|
Replies:
3
-
Last Post:
Sep 13, 2007 4:31 AM
by: hewagn00
|
|
|
|
|
|
|
TopLink Essentials cannot handle large transactions, makes JVM run out of memory.
Posted:
Sep 9, 2007 11:18 AM
|
|
|
Hi there, I have problem, looks like there is something wrong with TopLink Essentials (tested with GFv2RC4). It cannot handle large transactions, because it uses more and more memory and eventually makes JVM crash because of OutOfMemory exception.
Here is a simple case to show what the problem is:
@Stateless public class PersonServiceBean implements PersonServiceRemote {
@PersistenceContext private EntityManager em;
public PersonServiceBean() { } public void go() { for (long i=10000000; i>00; i--) { Person person = new Person(); person.setId(i); person.setFirstName("firstName_"+i); person.setLastName("lastName_"+i); em.persist(person); if (i%10000 == 0) { System.out.format("%,d%n",i); em.flush(); em.clear(); } if (i==1) throw new RuntimeException(); } } }
The method "go" will never finish, with 512MB of RAM for Glassfish, the JVM will crash after processing 1,000,000 records, but don't forget it is just a test case, Person entity contains only two string properties and nothing more. I know one can split one big transaction into smaller ones (for example one tx per 10,000 records, but what if I want all or nothing?)
I know it is very rare to use so big transactions, but here is an example, where large transactions are required: in the company I work, me and co-workers, we are developing new application using JavaEE that is going to replace an old one written in M$Access. From the very beginning, we had to develop parallel application that makes conversion of data from legacy system (using ODBC-JDBC bridge) into new structures. Because, in our new JavaEE application we use JPA, we are using it in the module that transfers data from Access (that really helps with refactoring, we can see problems with transfer project immediately when we change/enhance entity classes).

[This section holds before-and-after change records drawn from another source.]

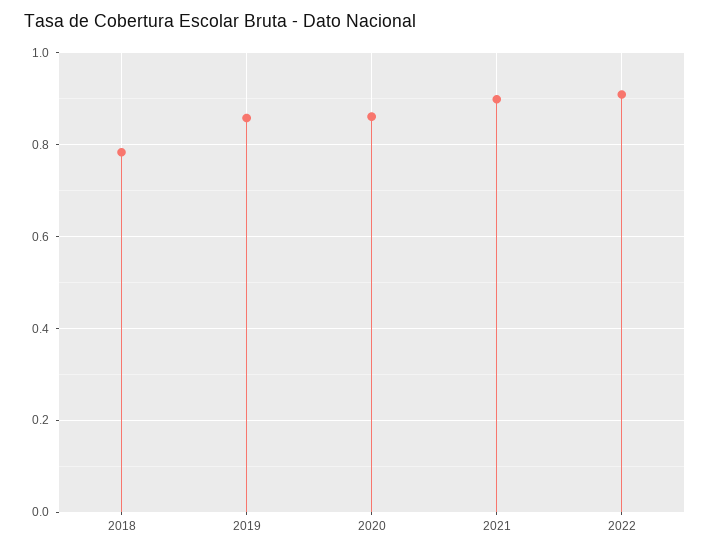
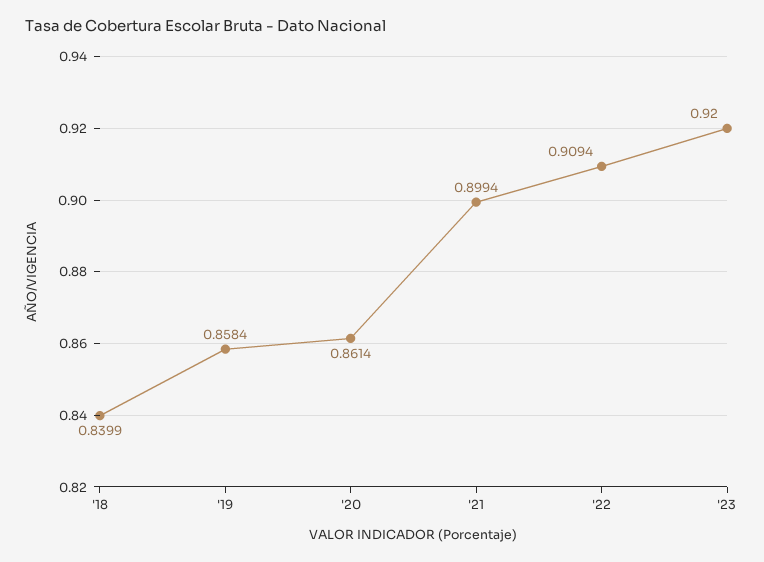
2018: 0.78 -> 0.8399
'23: none -> 0.92

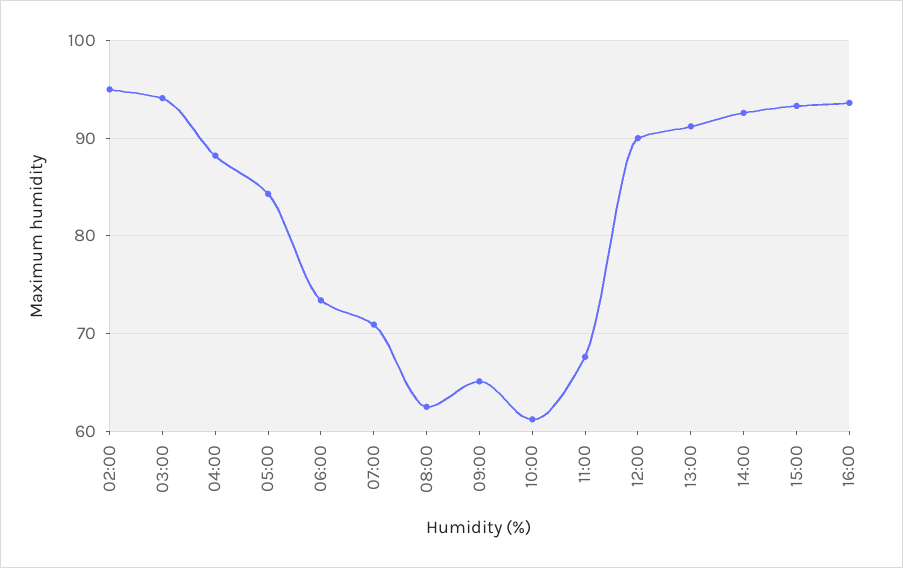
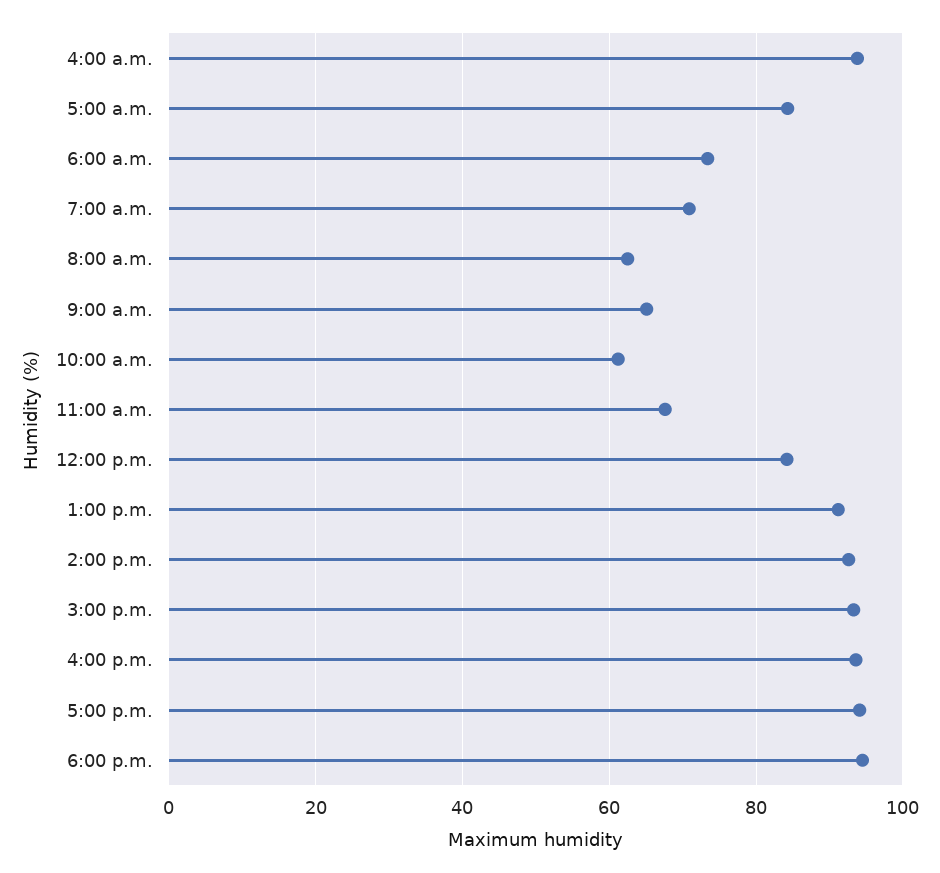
02:00: 95 -> none
03:00: 94 -> none
04:00: 88 -> 94
12:00: 90 -> 84
5:00 p.m.: none -> 94
6:00 p.m.: none -> 94

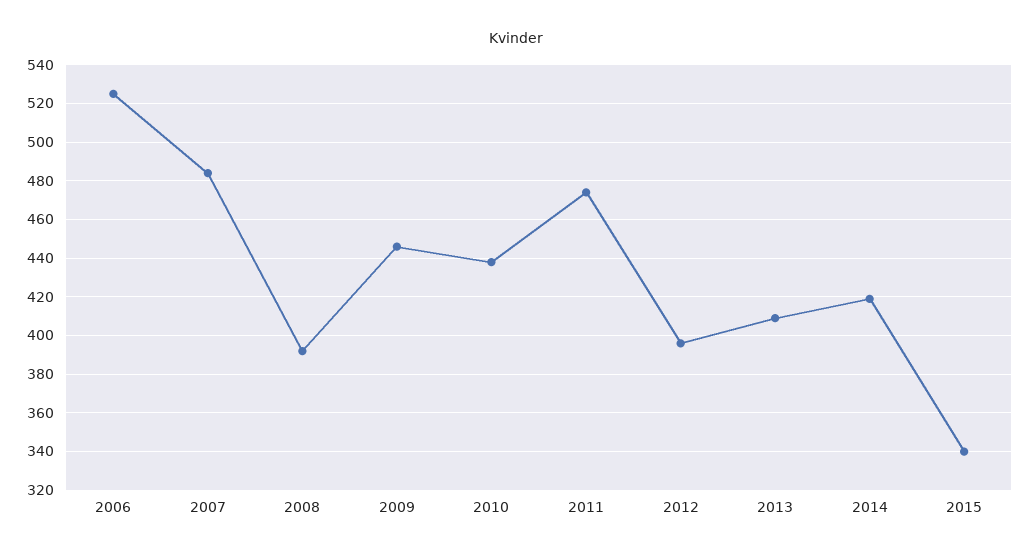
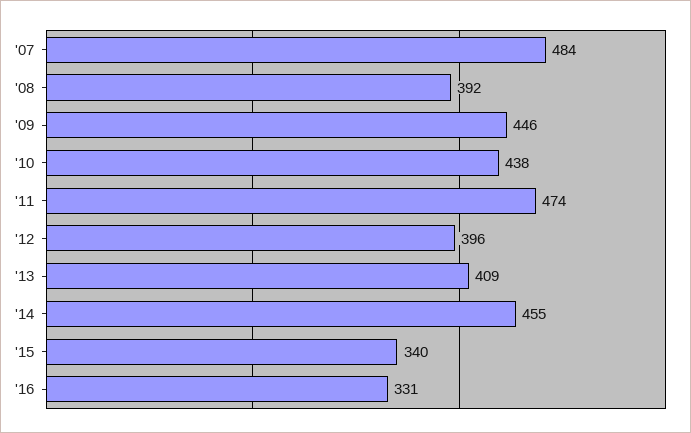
2006: 525 -> none
2014: 420 -> 455
'16: none -> 331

After many days of "fighting" with TopLink (it was somewhere at the beginning of this year, in those time I though it was a memory leak, I posted many emails here), we switched to Hibernate (only in the transfer project) and it works, I mean this is not a problem for Hibernate to perform transaction of any size. It just pumps data into database, uses almost no extra memory.
Can this be considered as a bug? Should I fill an issue?
Regards, Witold Szczerba
--------------------------------------------------------------------- To unsubscribe, e-mail: users-unsubscribe@glassfish.dev.java.net For additional commands, e-mail: users-help@glassfish.dev.java.net
|
|
|
|
|
|
|
Re: TopLink Essentials cannot handle large transactions, makes JVM run out of memory.
Posted:
Sep 10, 2007 7:27 AM
in response to: Witold Szczerba
|
|
|
Hi Witold,
this is a known problem. I duscussed this already with Gordon Yorke. I took a short look into what's happening, but I had no time to investigate in detail. It seems that Toplink creates ChangeSets, that refelect the changes within one transaction. The code seems to be not very memory efficient, especially when you perform multiple flush operations on the EntityManager within one transaction. (Entire ChageSets seem to be copied/duplicated). I found no work around for this so far. You could use a different persistence provider. According to my findings openJPA did only take up 1/10 of the memory of toplink in my use case.
Regards Heiko
|
|
|
|
|
|
|
|
Re: TopLink Essentials cannot handle large transactions, makes JVM run out of memory.
Posted:
Sep 11, 2007 12:29 PM
in response to: Witold Szczerba
|
|
|
The issue is that TopLink has a shared cache that it wants to merge the changes for the transaction into. TopLink cannot merge into the shared cache until the final commit of the transaction, so all the object changes are held in memory until the final commit. Technically we should through away the changes on a clear(), so please log a bug for this.
As a workaround you can create a separate transaction for each batch of objects, instead of processing them all in a single transaction. This will also be much more efficient on the database.
If you cannot do this, you could potentially work around the issue by going under the covers in TopLink and calling beginTransaction() and commitTransaction() on the TopLink EntityManager AbstractSession, then using a seperate JPA Transaction begin()/commit() for each batch, TopLink will hold the transaction open until the finally commitTransaction(). (but this is somewhat advanced).
---
James Sutherland
|
|
|
|
|
|
|
|
Re: TopLink Essentials cannot handle large transactions, makes JVM run out of memory.
Posted:
Sep 13, 2007 4:31 AM
in response to: james_sutherland
|
|
|
I would also greatly appreciate a feature in TopLink that would clean up/prune the ChangeSets after a EntityManager.flush() is performed. In my application semantics a large number of objects must be created in one transaction. I have to perform a flush operation during that process several times to get reasonably progress information/timing behavior. Opposing to what one could assume, that calling a flush writes all pending changes, clearing the "changes buffer", it does not reduce the memory consumption it actually increases it extremely. When I perform no flush the memory consumption drastically reduces, but I have no information about progress, since all is happening on transaction commit.
Regards Heiko
|
|
|
|
|